General characteristics
- Tons burthen: 326, or 32611⁄94 (bm)
- Propulsion: Sail
- Armament: 2 × 6-pounder guns + 12 × 9-pounder carronades

= Numa (1811 ship) =

Numa was launched at Sunderland in 1811. She made one voyage as a whaler and one voyage transporting convicts to New South Wales. She spent the last part of her career trading between Sunderland and Quebec, and was last listed in 1854.

==Career==
Numa first appears (somewhat illegibly) in Lloyd's Register in 1811. She first appears in the Register of Shipping in 1812 with Hawkins, master, Goodson, owner, and trade London—Greenland. The London—Greenland trade suggests that she was a whaler.

In 1919, under the command of Captain House, Numa sailed on 22 October for the South Seas Fishery. She returned on 11 May 1821 with 600 casks of whale oil, and fins (baleen).

Numa, Captain Wade, arrived at Sydney on 5 July 1828. She had sailed from London on 8 January and the Cape of Good Hope on 11 May. She brought general merchandise and passengers. She also brought 18 sheep and two blood horses.
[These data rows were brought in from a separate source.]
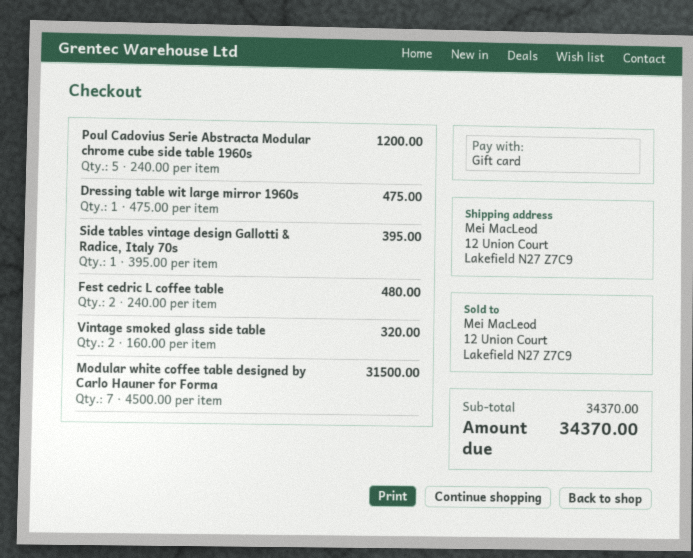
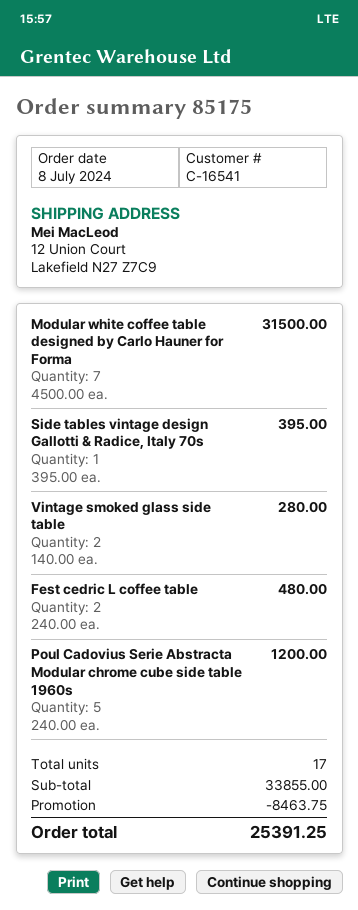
Dressing table wit large mirror 1960s: 1 x 475.00 = 475.00 -> none
Vintage smoked glass side table: 2 x 160.00 = 320.00 -> 2 x 140.00 = 280.00
subtotal: 34370.00 -> 33855.00
discount: none -> 8463.75
total: 34370.00 -> 25391.25

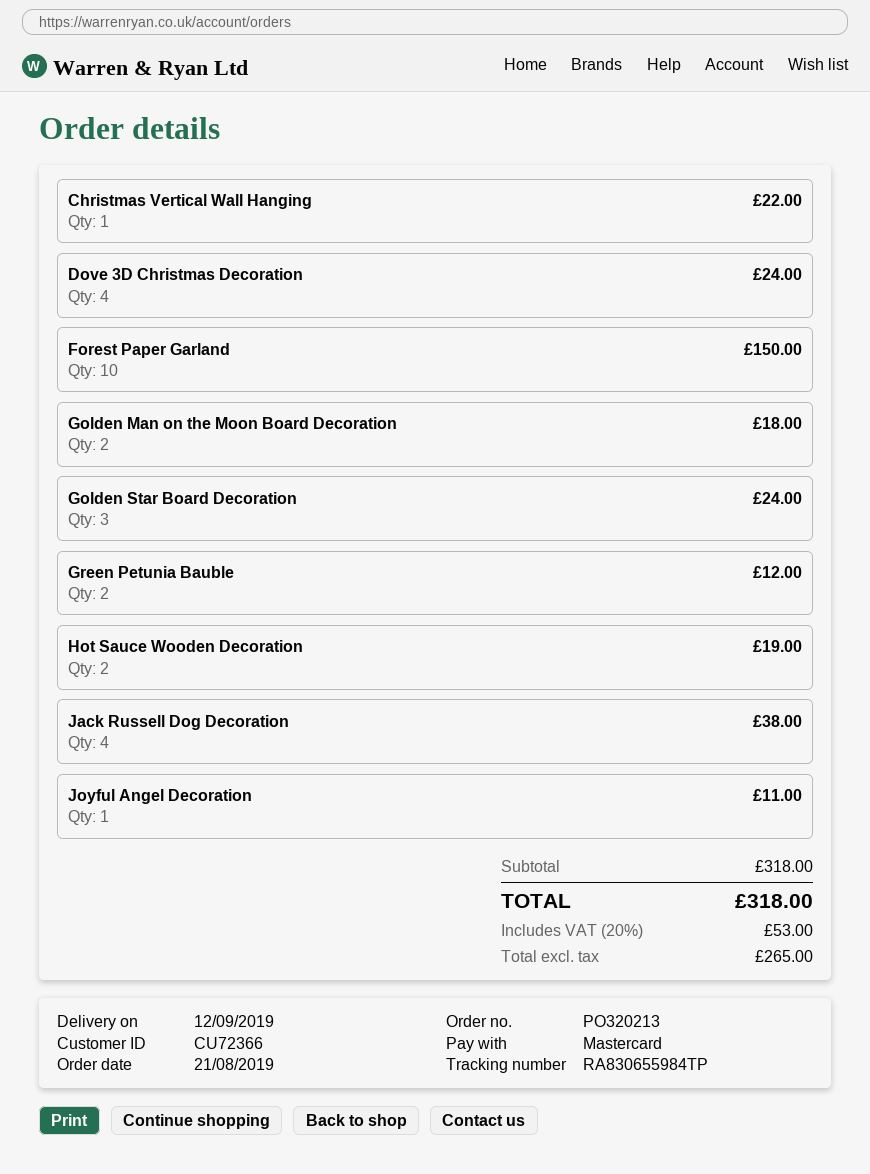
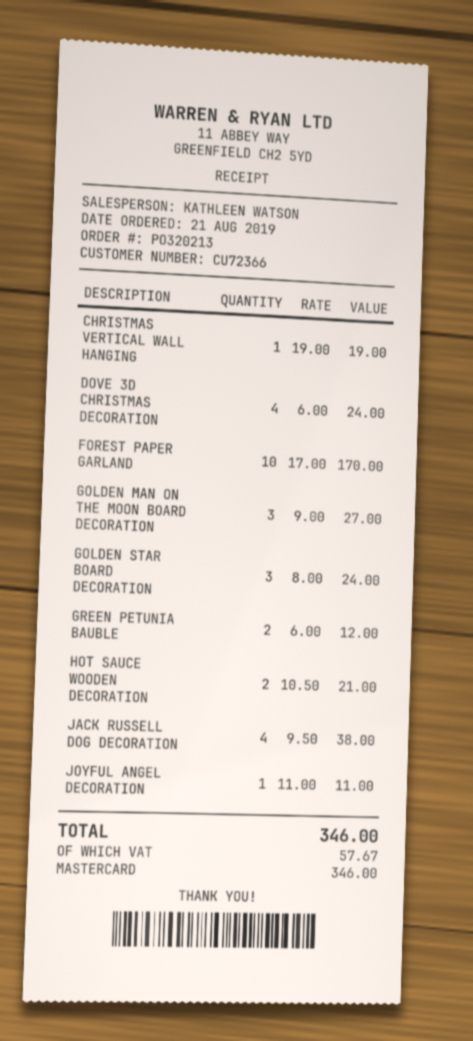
Christmas Vertical Wall Hanging: 1 for 22.00 -> 1 for 19.00
Forest Paper Garland: 10 for 150.00 -> 10 for 170.00
Golden Man on the Moon Board Decoration: 2 for 18.00 -> 3 for 27.00
Hot Sauce Wooden Decoration: 2 for 19.00 -> 2 for 21.00
tax: 53.00 -> 57.67
total: 318.00 -> 346.00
In 1829 Numa was still under Captain James Wade's command. She was on her way from Java to England when in October she stopped at Simon's Town. There customs officers seized her "on the plea of having five slaves on board".

On 29 January 1834, Captain John Barker sailed from Portsmouth for Sydney. Numa arrived on 13 June, having sailed via Saint Helena and the Cape of Good Hope. She had embarked 140 female convicts, two of whom died en route.